Door de behandeling kan er schade aan zenuwcellen
optreden. De klachten kunnen heel verschillend van aard
zijn.
Zenuwstelsel - Zenuwbeschadigingen (neuropathie)
Door de behandeling kunnen zenuwcellen beschadigen. Als zenuwcellen zijn beschadigd, zullen er klachten optreden. Deze klachten zijn het ergst meteen na de behandeling, maar ze verminderen in de weken daarna. Het kan ook zijn dat de klachten pas enkele dagen na de behandeling beginnen. Ze verdwijnen meestal binnen enkele maanden; soms zijn ze blijvend.

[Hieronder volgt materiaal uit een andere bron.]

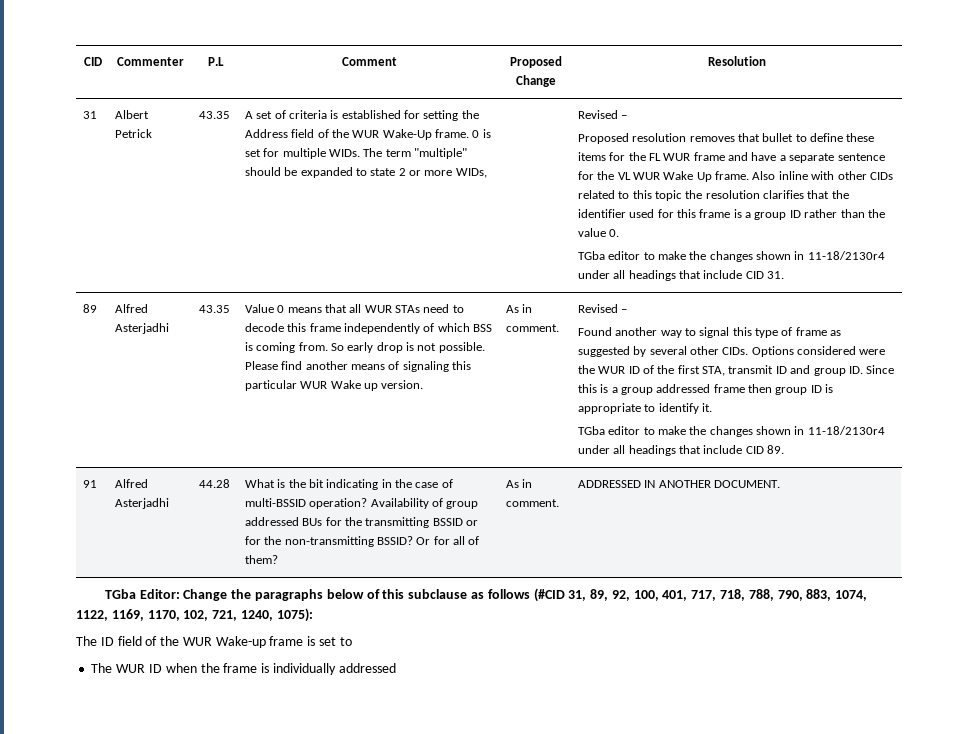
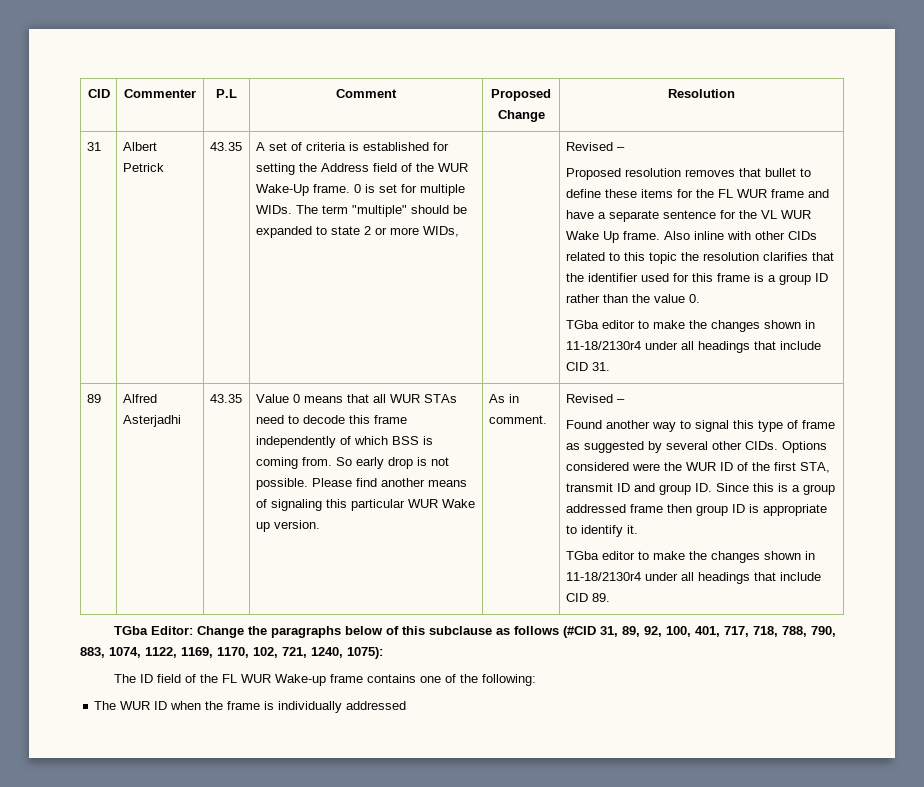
- 91 | Alfred Asterjadhi | 44.28 | What is the bit indicating in the case of multi-BSSID operation? Availability of group addressed BUs for the transmitting BSSID or for the non-transmitting BSSID? Or for all of them? | As in comment. | ADDRESSED IN ANOTHER DOCUMENT.
- The ID field of the WUR Wake-up frame is set to
+ The ID field of the FL WUR Wake-up frame contains one of the following:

De volgende klachten kunnen zich voordoen:
minder gevoel in handen en/of voeten, vingers en/of tenen
tintelingen in handen en/of voeten, vingers en/of tenen
een branderig of juist slapend gevoel in handen en/of voeten, vingers en/of tenen
minder kracht in armen of benen
pijnklachten van handen, voeten en huid bij koude omstandigheden
verlies fijne motoriek
Advies
vermijd contact met kou, zoals kou uit de koelkast of kou van buiten
Meld klachten aan uw behandelend arts. Indien nodig past deze de behandeling aan.